Envision a tax system in which there was no April 15th except for rare and special cases.
Envision a tax system so simple that armies of CPA’s and lawyers are no longer needed to help businesses and individuals with their paperwork.
Imagine searching Google for Tax Preparation Services and getting back 1,350 results and not 1,350,000.
You can probably see where this is going. If an auto maker can be “too big to fail,” what about the huge segment of our economy built around today’s complex and confusing tax code?
Everyone from national companies like H&R Block and Liberty Tax Service, to self-employed and part-time tax preparers will see their industry, and the affiliated support services, evaporate almost overnight.
The loss of accounting jobs, while serious however, is not the big gotcha. The main roadblocks to any degree of code simplification are the lawyers who will have to either re-purpose their practices, change professions, find honest work or join the unemployed.

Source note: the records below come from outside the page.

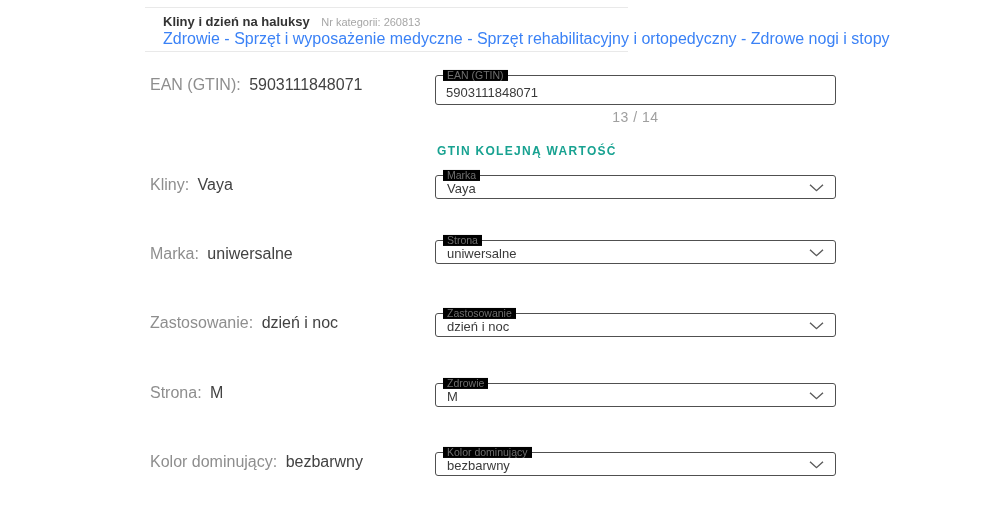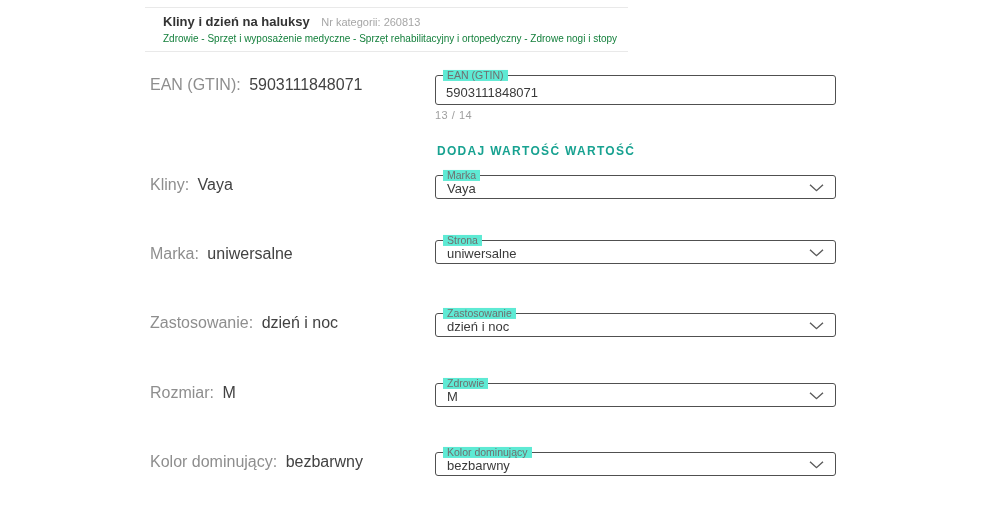"Zdrowie - Sprzęt i wyposażenie" .breadcrumb { color: #15803d -> #3b82f6; font-size: 10px -> 16px }
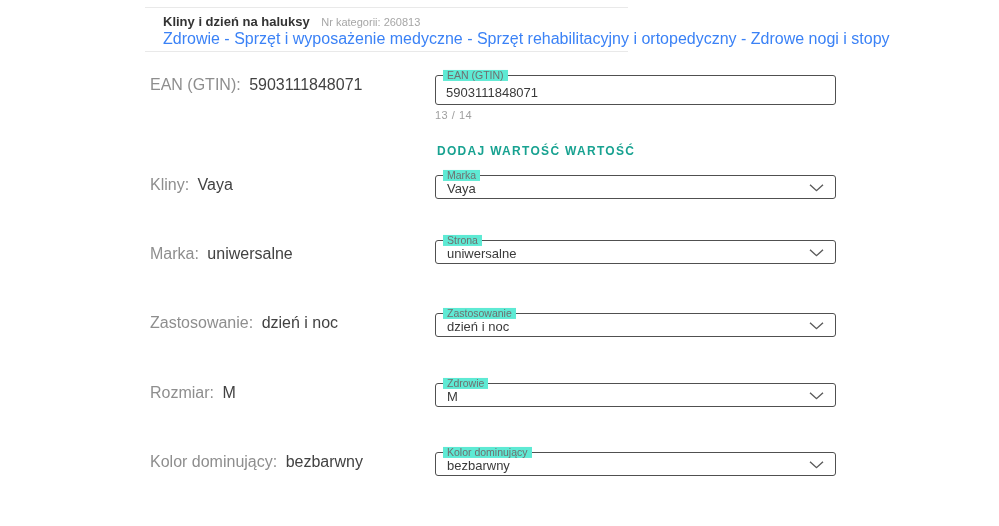"EAN (GTIN)" .flabel { background: #5eead4 -> #000000 }
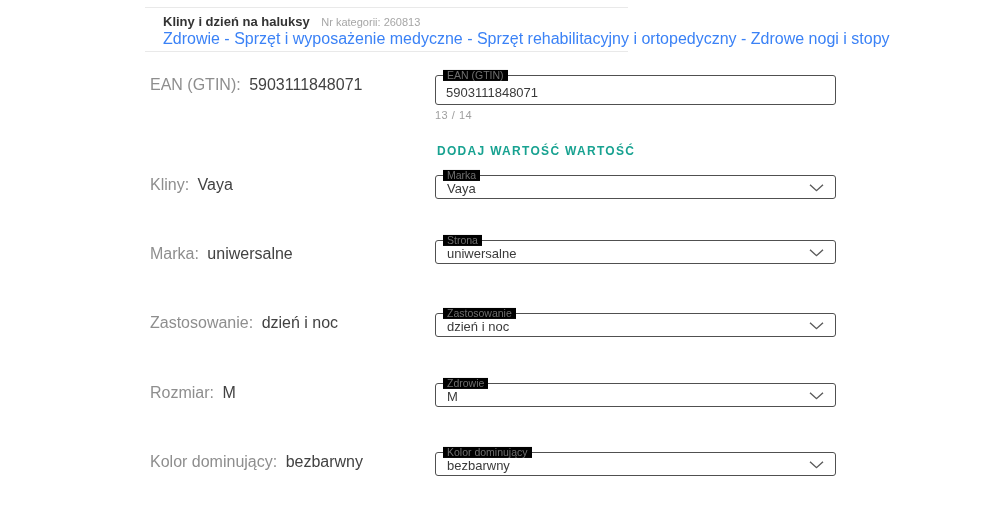"13 / 14" .counter { font-size: 11px -> 14px; text-align: left -> center }
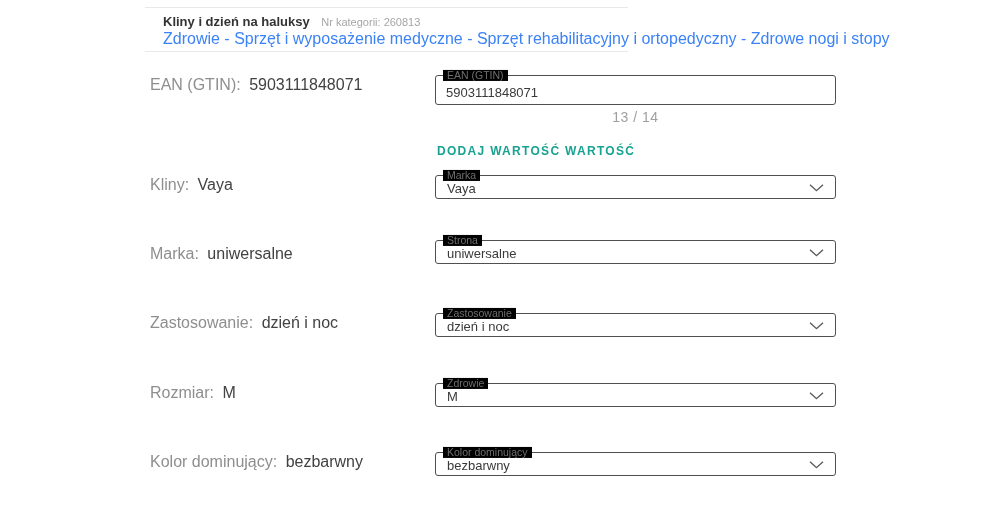"DODAJ WARTOŚĆ WARTOŚĆ" button.add-btn { text: DODAJ WARTOŚĆ -> GTIN KOLEJNĄ }
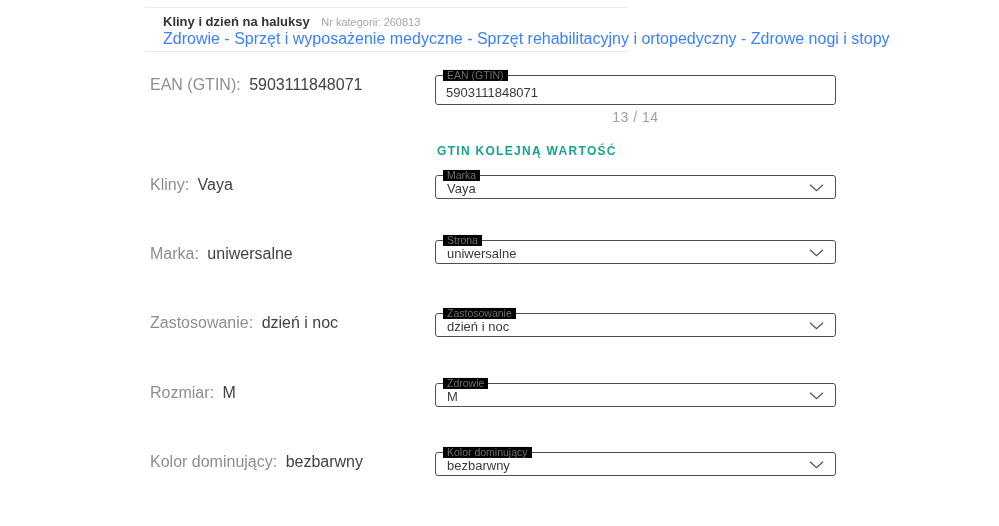"Rozmiar:" span.key { text: Rozmiar -> Strona }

Can it be coincidental that so many good ideas most often meet their “last stand” at the hands of lawyers.
Can we all agree that one way or another, the United States Tax Code must be simplified?
I spoke with a pharmaceutical CEO not long ago, and he estimated that around 1/3 of today’s health care costs could be attributed to legal expenses, lawsuits and ineffective bureaucratic hoops and regulatory paperwork.
But that’s another subject altogether.
See: “Lawyers, the Other L-Word.”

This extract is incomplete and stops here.